Simply put, however, in terms of hitting the ball, only minor but decent changes have been made. Even the addition of 'golfer types,' player-specific specialities like power or control, do little to improve the moment to moment play of the game. It feels limiting rather than liberating.
Elsewhere, PGA Tour 13's Country Clubs feature has been beefed up. Basically a kind of golf version of an online clan, this mode allows you to join friends and chosen randoms to fight it out for the right to be club champion. Helping to flesh out the mode this year is a player cap increase from 25 to 100, the ability to create 24 player tournaments and text chat. If you have a large amount of friends that play the game, it's all worthwhile.
Far more meaningful are the strengthened online tournaments, which allow multiple golfers to participate in custom tournaments at the same time. And in a neat bit of visual trickery, you'll see other players' shots arcing through the air as you play. If you're clever, you can use these to your advantage, analysing their trajectory to find the correct line.
So that's all good, but the removal of PGA Tour 13's offensive unlock system, in which chunks of on-disc content were hidden away from users, is perhaps the biggest cause for celebration. Make no mistake, EA Sports will still do its best to squeeze you into paying for upcoming DLC, but at least it's no longer trying to implement the kind of monetisation seen in free-to-play games.
That's faint praise, however. The truth is that for all PGA Tour 14's welcome additions and alterations to the blueprint, there's only barely enough to justify a new title. In most cases it feels like EA Sports has desperately fumbled around for ideas to flesh out the bullet points on the back of the box. There's even a short tutorial vid when you fire the game up, highlighting the new stuff in case you miss it.

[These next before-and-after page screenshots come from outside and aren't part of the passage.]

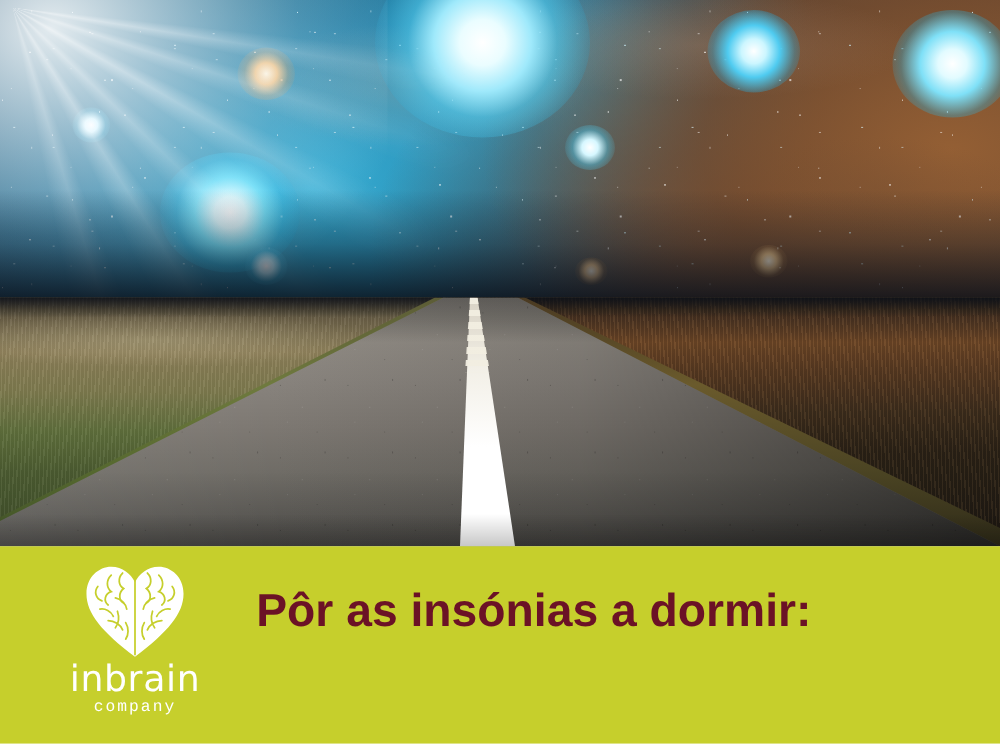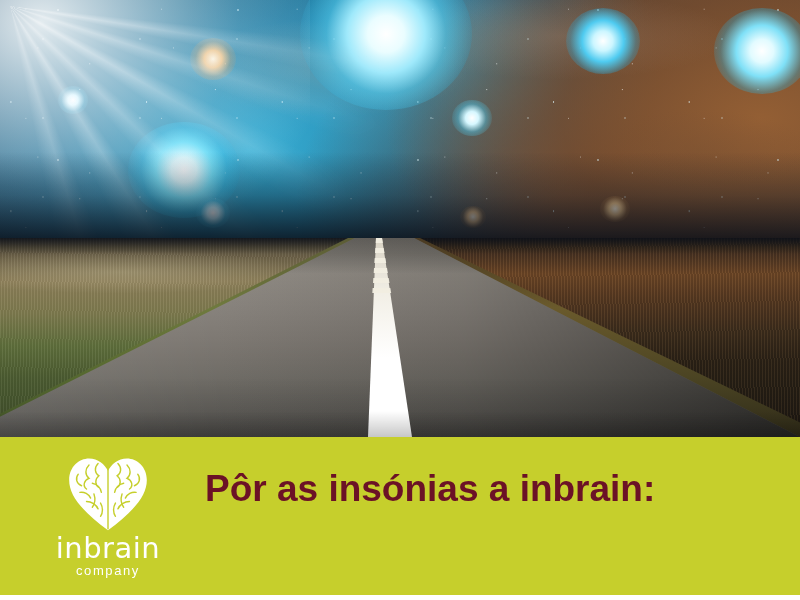--- a/index.html
+++ b/index.html
@@ -448,7 +448,7 @@
     </div>
 
     <div class="title-block">
-      <div class="title-line l1">Pôr as insónias a inbrain:</div>
+      <div class="title-line l1">Pôr as insónias a dormir:</div>
     </div>
   </div>
 

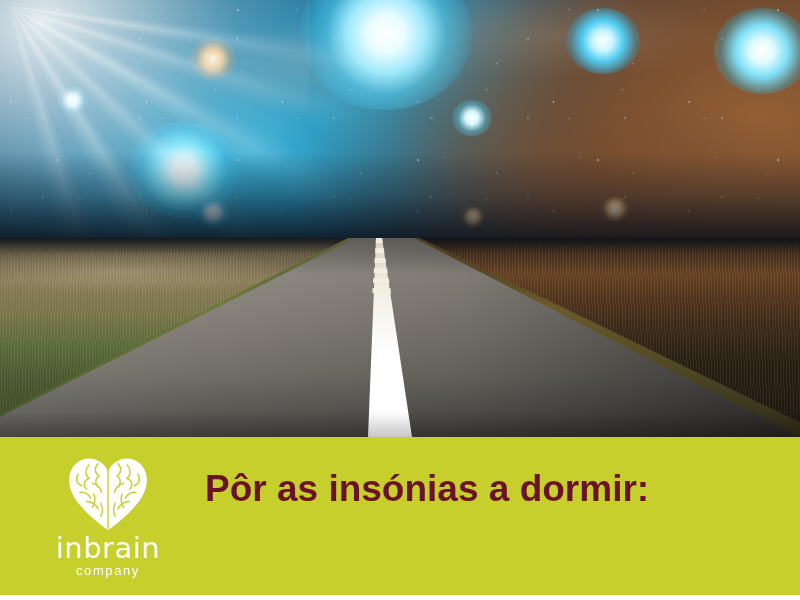--- a/index.html
+++ b/index.html
@@ -329,7 +329,6 @@
     display: flex;
     flex-direction: column;
     align-items: center;
-    justify-content: center;
   }
   .logo-mark { width: 84px; height: 76px; display: block; }
   .logo-word {

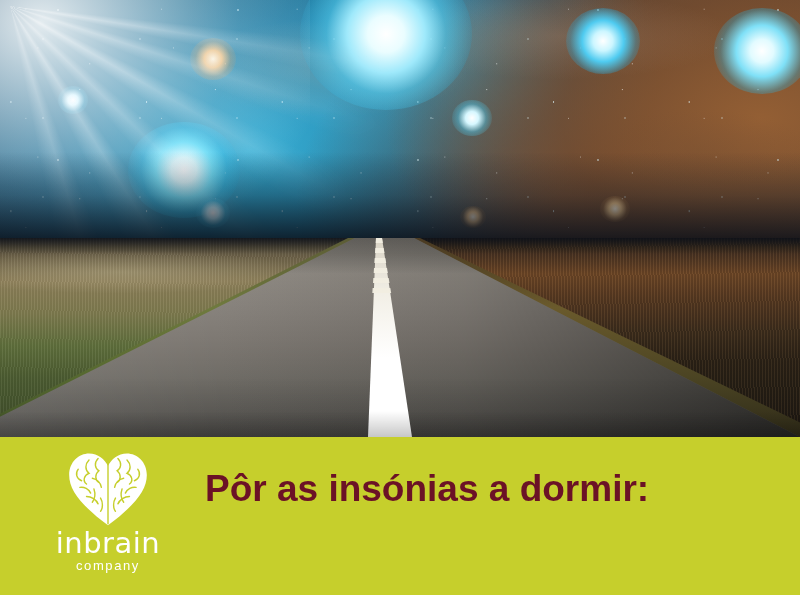--- a/index.html
+++ b/index.html
@@ -345,7 +345,7 @@
     letter-spacing: 1.6px;
     line-height: 1;
     margin-top: 1px;
-    font-family: Liberation Sans, sans-serif;
+    font-family: Liberation Mono, monospace;
   }
 
   .title-block {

The achievement list follows a similar pattern. They've stripped out the more annoying challenges, like last year's 'Unstoppable!', and popped in a couple more creative efforts building on the game's new day/night options, like Howl at the Moon, but the result remains hugely familiar. It's marginally better, just not that different.
Hard to wholeheartedly recommend, yet undoubtedly an improvement over its predecessor, Tiger Woods PGA Tour 14 is an enjoyable and solid game. The next generation of consoles may be arriving just in time, however, because we're not convinced the series has anything more to give.
Despite yearly iterations, EA Sports still hasn't managed to get the commentary and crowd noises to sync properly with the action. It's annoying and smacks of amateurism.
Marginally better than last year, but still lacklustre, PGA Tour's visuals at least gain from some of the ageing effects rolled out for Legends of the Majors. Otherwise, they're utterly uninspiring.
The swing system has been adjusted yet again, but to no great effect. 'Golfer types,' allowing specialities like power, control and trajectory, feel like needless tinkering.
With Legends of the Majors, the improved online tournament and the taming of last year's horrible unlocks system, PGA Tour 14 is a step up. You certainly couldn't want for more modes and options.
Some fun achievements have been built around the game's largely pointless day night settings, but this is essentially the same list they've been trotting out for years.
Legends of the Masters dips into the sport's past, drawing on the power of its players and its history for one of the PGA Tour's best new features in recent years. Much of the rest of the additions, however, have little or no impact. Tiger Woods PGA Tour 14 is decent, but do we really need another EA golf game?